Formula Pembebasan Ustadz ABB

Thursday 24 Jan 2019, 5 : 34 pm

Oleh: Azmi Syahputra

Pro kontra pembebasan Ustadz Abu Bakar Baaysir (ABB) sampai saat ini belum juga menemukan titik temu. Ada beberapa hal yang harus dilakukan, secara fakta diketahui selain faktor usia dan kesehatan serta kemanusiaan.
Semestinya setingkat Ustadz ABB yang secara usia semakin banyak mendapat hikmah tentunya semakin transdental sejatinya sudah Pancasila. Karena Indonesia itu syarat memiliki nilai ketuhanan.

Jadi jika ditarik muara pro kontra pembebasan bersyarat, saat ini adalah adanya perdebatan atau hambatan antara yang formal prosedural yang dipersyaratkan dan hal yang substantif. Maka Presiden harus memilih mana yang paling mendekati rasa adil dari kasus ini.

Jadi bisa saja presiden belum sepenuhnya mengikuti isi Undang-Undang, terutama jika ada aturan yang dirasa menghambat terwujudnya keadilan dan nilai kemanusiaan. Dalam hal ini khususnya memperhatikan kasus Ustadz ABB dengan segala pertimbangan yang menyeluruh seperti faktor-faktor yang selama ini menjadi perhatian khusus.

Presiden memiliki kewenangan mencari dan menemukan jalan keadilan, apalagi dengan situasional dan case khusus ini dengan dasar, bahwa presiden sebagai ultimate decision maker.

Terutama jika ditarik melalui Pasal 28 J ayat(2) UUD 1945 yang diberikan wewenang untuk menentukan penilaian atau membuat pertimbangan atau penghapusan pembatasan atas syarat prosedural, in case dalam kasus Ustadz ABB.

Inilah pintu bagi presiden untuk membantu dan keluar dari jalan buntu, aturan formal dibanding menegakkan hal substantif.

Tentunya sekali lagi dengan pertimbangan yang teliti matang, detail dan terukur yang selanjutnya dapat dibuatkan menjadi salah satu produk hukum yang menjadi kewenangan presiden.

Jadi presiden jika membantu atas nama kemanusiaan, kesehatan dan umur untuk Ustadz ABB tidak boleh tanggung harus maksimal gunakan payung hukum pasal 28 J ayat (2) ini formulasinya.

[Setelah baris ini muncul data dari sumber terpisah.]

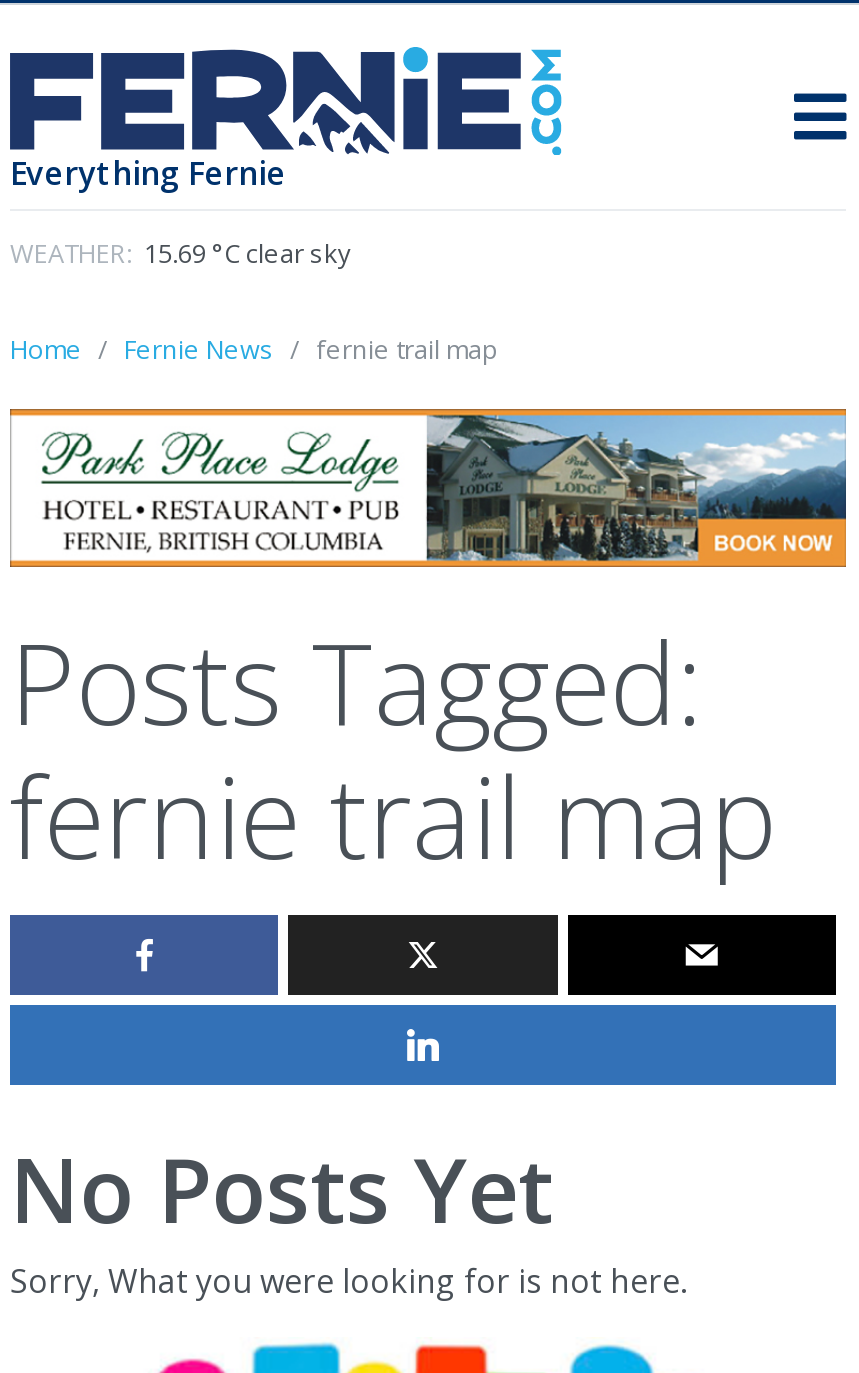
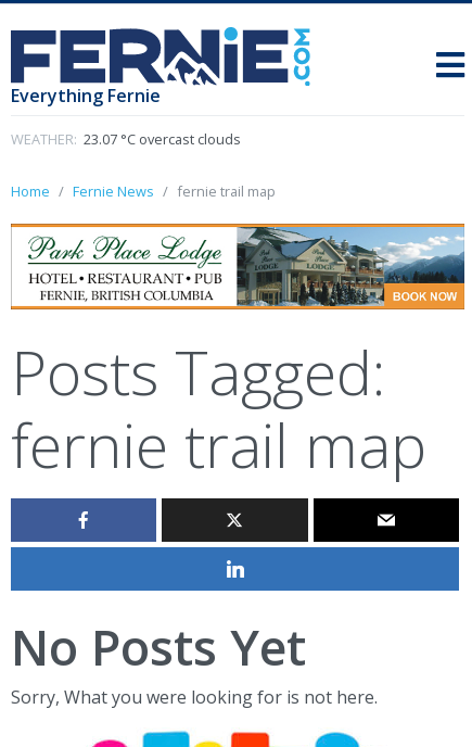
[10,236,350,272] WEATHER: 15.69 °C clear sky -> [11,130,241,149] WEATHER: 23.07 °C overcast clouds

Dalam sidang dan pertimbangan hukum Mahkamah Konstitusi (MK) selalu disinggung ketentuan pasal ini, dalam putusannya berkait kewenangan ini yang secara konstitusional hanya dimiliki presiden atau DPR sebagai pemegang kata akhir. Dalam hal ini sebagai pembuat Undang Undang dan secara operasional.

Sementara dalam proses menuju mencari jalan atasi persoalan payung hukum, sebagai langkah konkrit presiden dapat mengirimkan sarana yang mendukung untuk kesehatan dan sarana kemudahan mendukung aktifitas beliau. Misal mengirimkan dokter khusus secara berkala, sarana kamar, sarana ibadah, termasuk fasilitas kamar, termasuk secara leluasa menerima kunjungan keluarga.

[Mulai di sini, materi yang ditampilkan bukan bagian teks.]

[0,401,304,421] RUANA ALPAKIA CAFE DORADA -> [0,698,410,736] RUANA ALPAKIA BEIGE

Ini solusi sekaligus pancaran putusan presiden sebagai menjalankan nilai-nilai Pancasila yang menekankan pentingnya adil dan keadilan. Serta Sila Ketuhanan yang Maha Esa dikaitkan dengan sila lain adalah terwujudnya penghargaaan atas fitrah manusia yang berketuhanan, guna terwujudnya nilai negara kebangsaan yang religius. (Religious welfare state).

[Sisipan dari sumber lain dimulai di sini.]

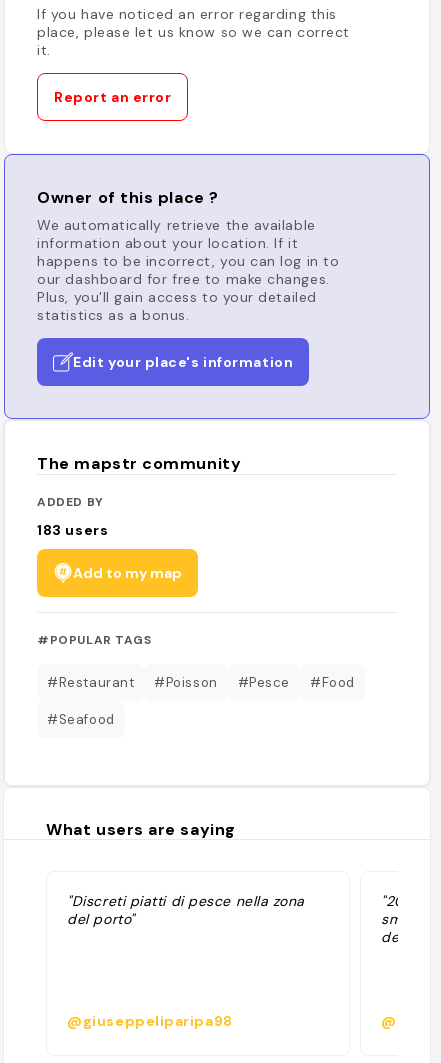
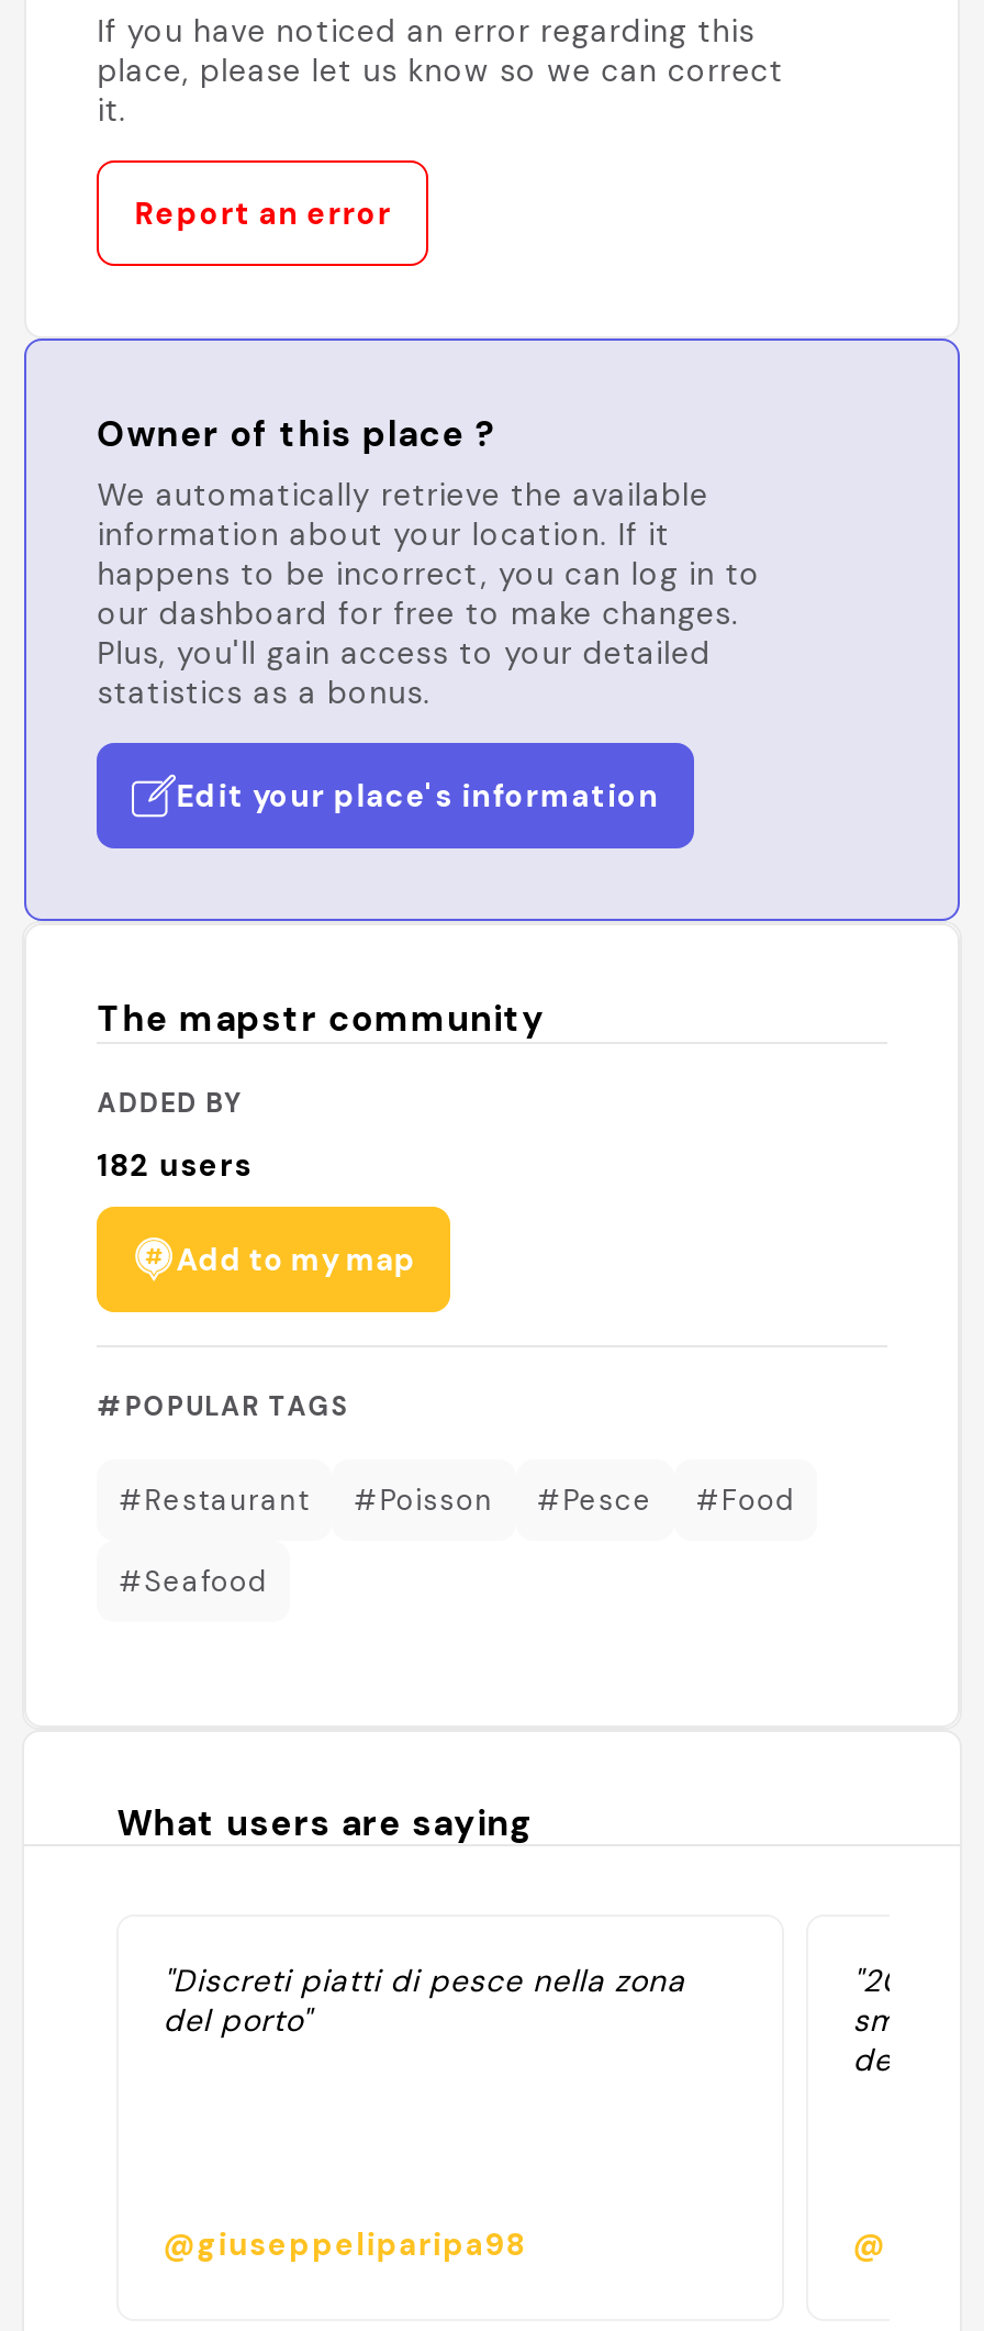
[37,520,108,538] 183 users -> [97,1144,253,1184] 182 users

Maka saatnya presiden bergerak cepat, menciptakan preseden baru dalam membangun rasa hormat dan nilai nilai kemanusiaan, terutama dalam kondisi yang khusus bagi Ustadz ABB.

Selain catatan kecil diatas dan upaya pertimbangan hukum diatas, yang tak kalah penting iktiar maksimal.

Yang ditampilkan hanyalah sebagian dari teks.